Louvois, désespéré du joug de M. le Prince et de M. de Turenne, non moins impatient du poids de leurs élèves, résolut de se garantir de celui de leurs successeurs, et d’énerver ces élèves mêmes. Il persuada au roi le danger de ne tenir pas par les cordons les généraux de ses armées, qui, ignorant les secrets du cabinet, et préférant leur réputation à toutes choses, pouvoient ne s’en pas tenir au plan convenu avec eux avant leur départ, profiter des occasions, faire des entreprises dont le bon succès troubleroit les négociations secrètes, et les mauvais feroient un plus triste effet ; que c’étoit à l’expérience et à la capacité du roi de régler non seulement les plans des campagnes de toutes ses armées, mais d’en conduire le cours de son cabinet, et de ne pas abandonner le sort de ses affaires à la fantaisie de ses généraux, dont aucun n’avoit la capacité, l’acquis ni la réputation de M. le Prince et de M. de Turenne, leurs maîtres.
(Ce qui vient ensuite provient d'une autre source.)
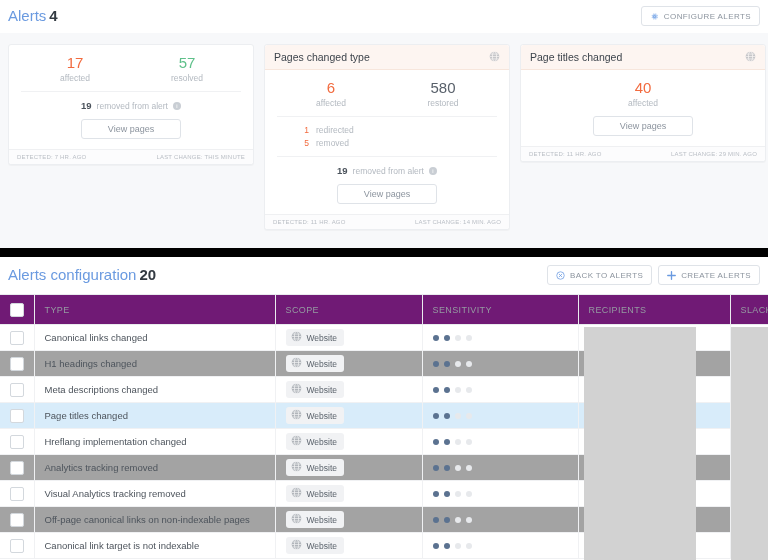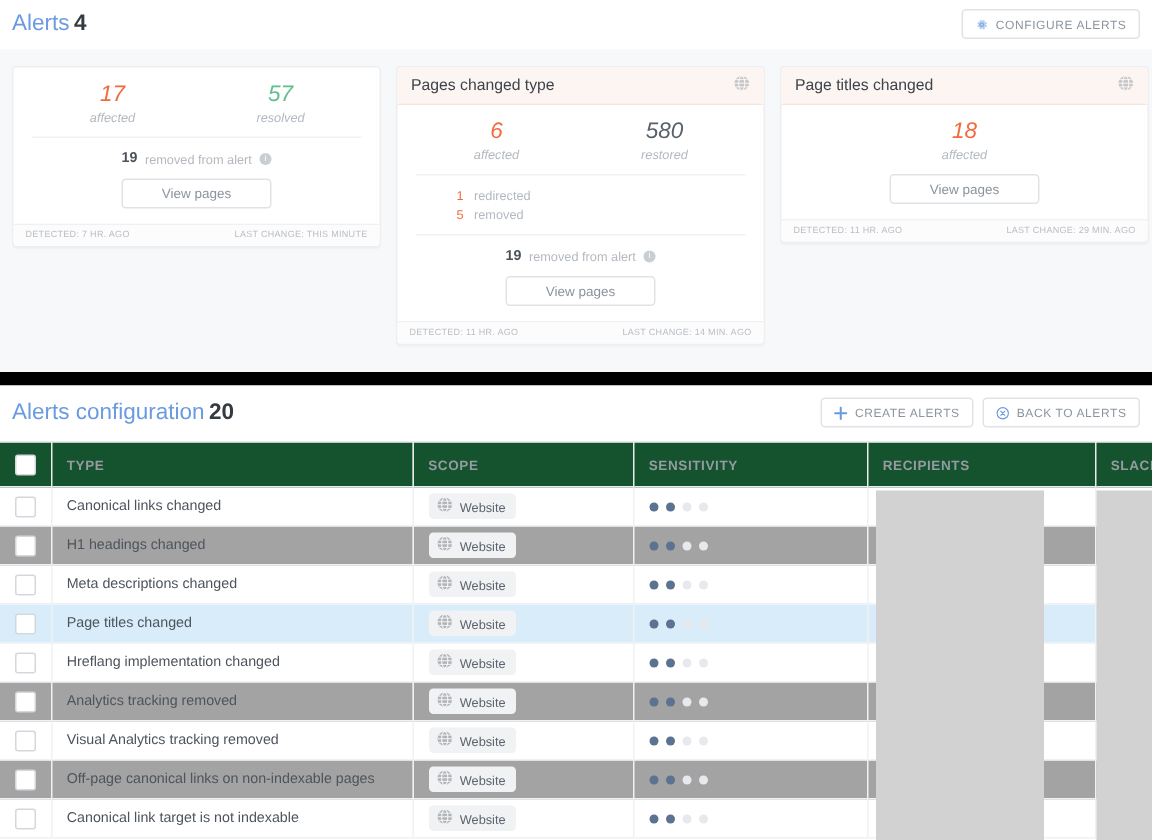"17" .stat-row { font-style: italic -> none }
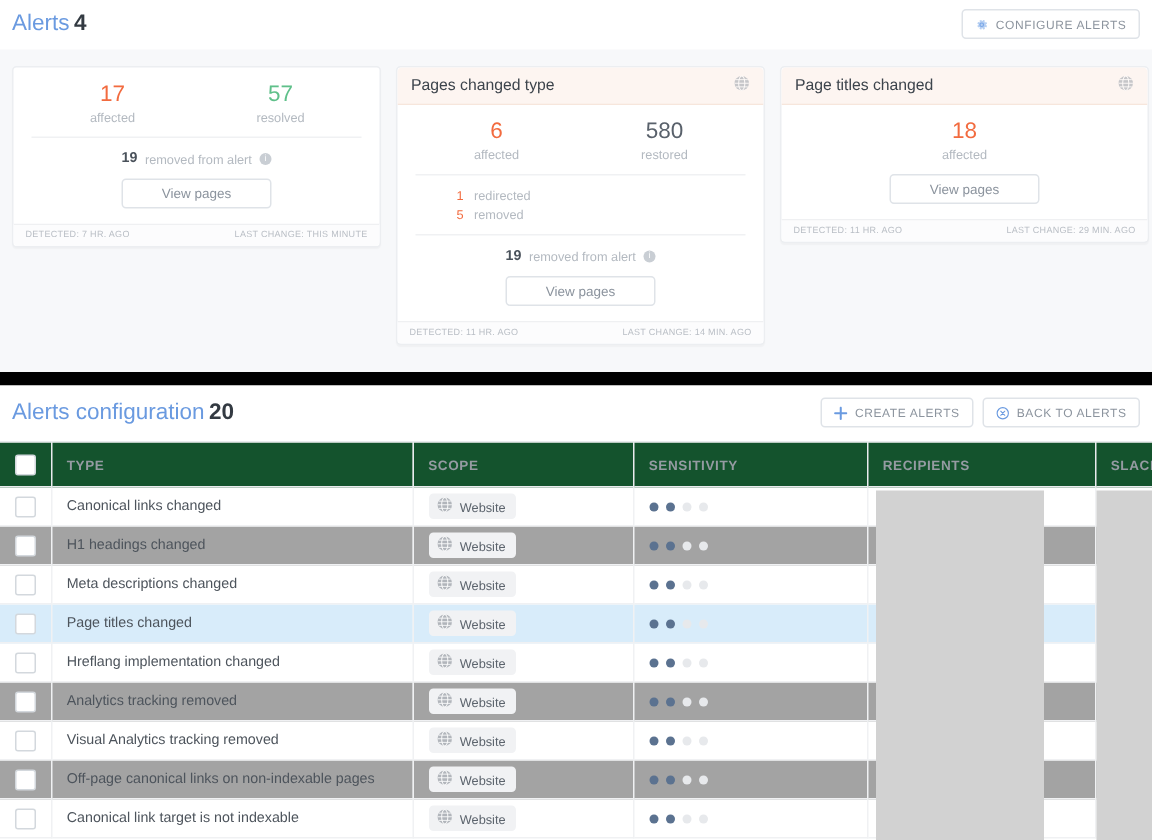"18" div.stat-num { text: 18 -> 40 }
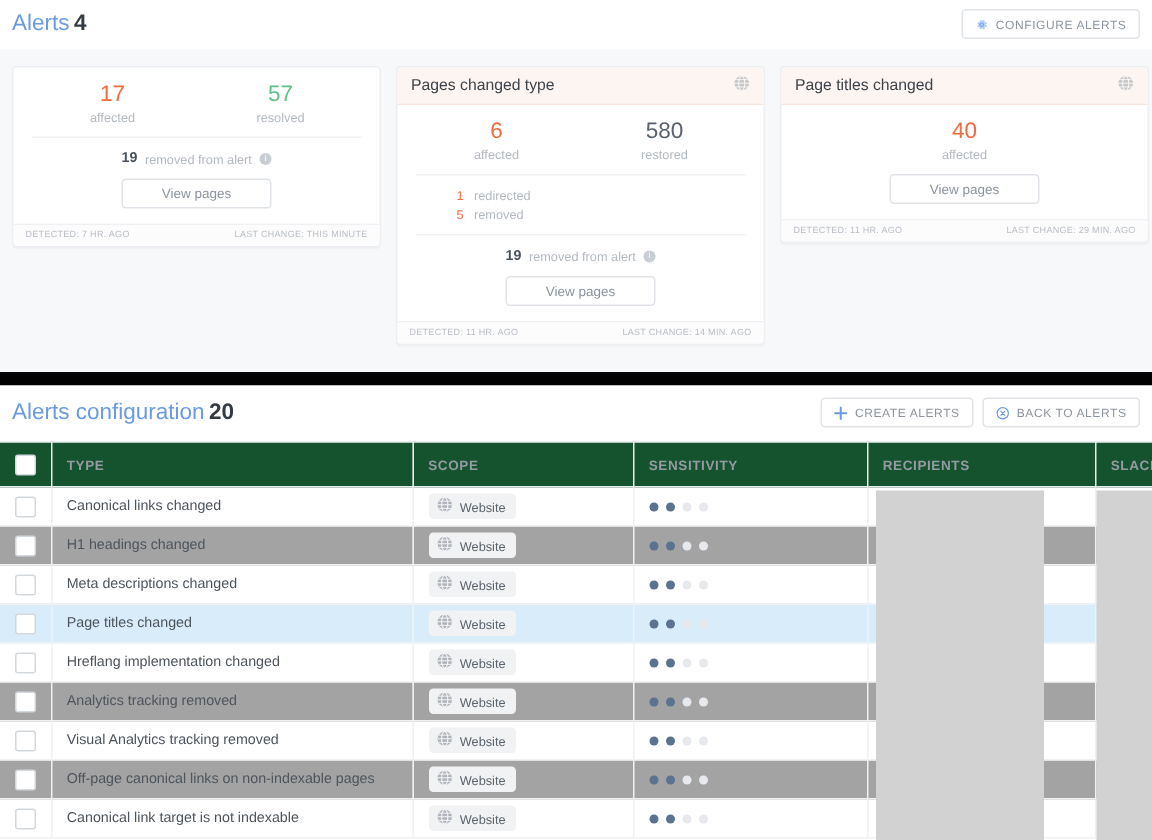"CREATE ALERTS" div.btn-outline { order: before "BACK TO ALERTS" -> after "BACK TO ALERTS" }
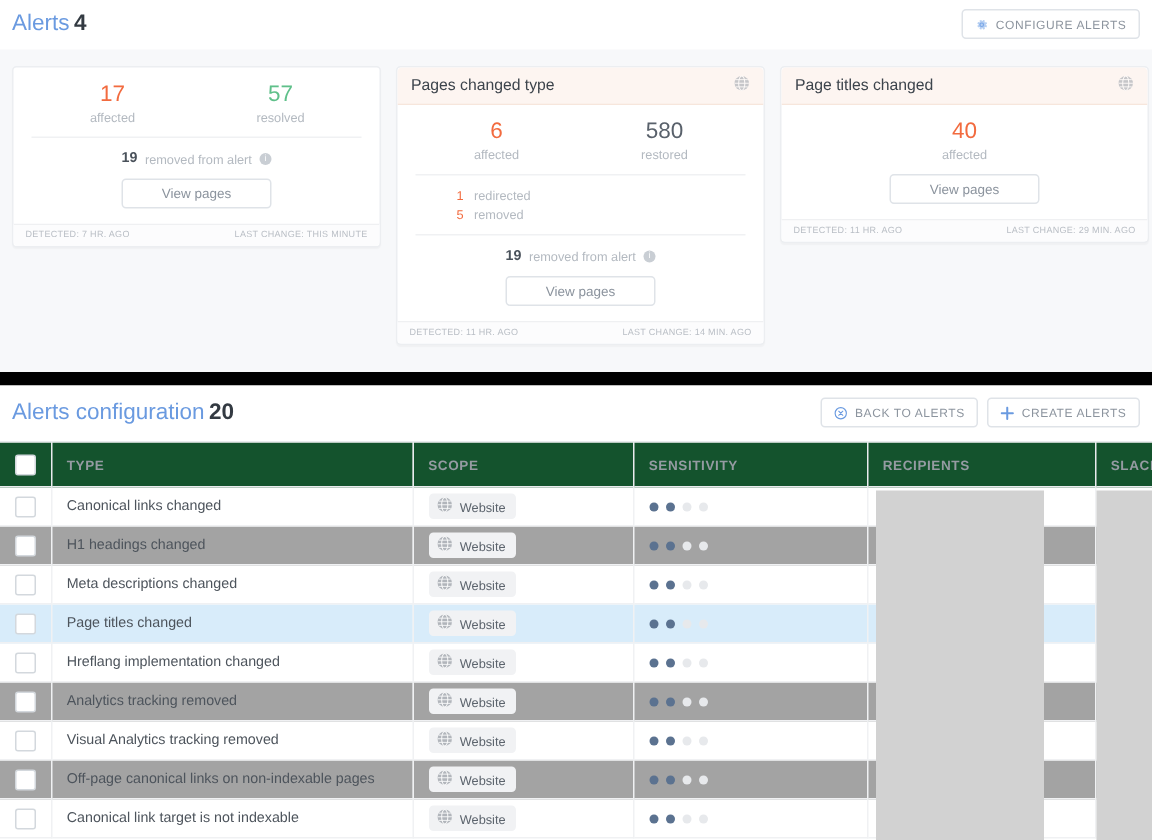"TYPE" table.alerts-table th { background: #14532d -> #701a75; font-weight: 700 -> 400 }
Louvois surprit ainsi l’orgueil du roi, et, sous prétexte de le soulager, fit les plans des diverses campagnes, qui devinrent les lois des généraux d’armée, et qui peu à peu ne furent plus reçus à en contredire aucun. Par même adresse il les tint tous en brassière pendant le cours des campagnes jusqu’à n’oser profiter d’aucune occasion, sans en avoir envoyé demander la permission, qui s’échappoit presque toujours avant d’en avoir reçu la réponse. Par là Louvois devint le maître de porter ou non le fort de la guerre où il voulut, et de lâcher ou retenir la bride aux généraux d’armée à sa volonté, par conséquent de les faire valoir ou les dépriser à son gré.

Cette gêne, qui justement dépita lés généraux d’armée, causa la perte des plus importantes occasions, et souvent des plus sûres, et une négligence qui en fit manquer beaucoup d’autres.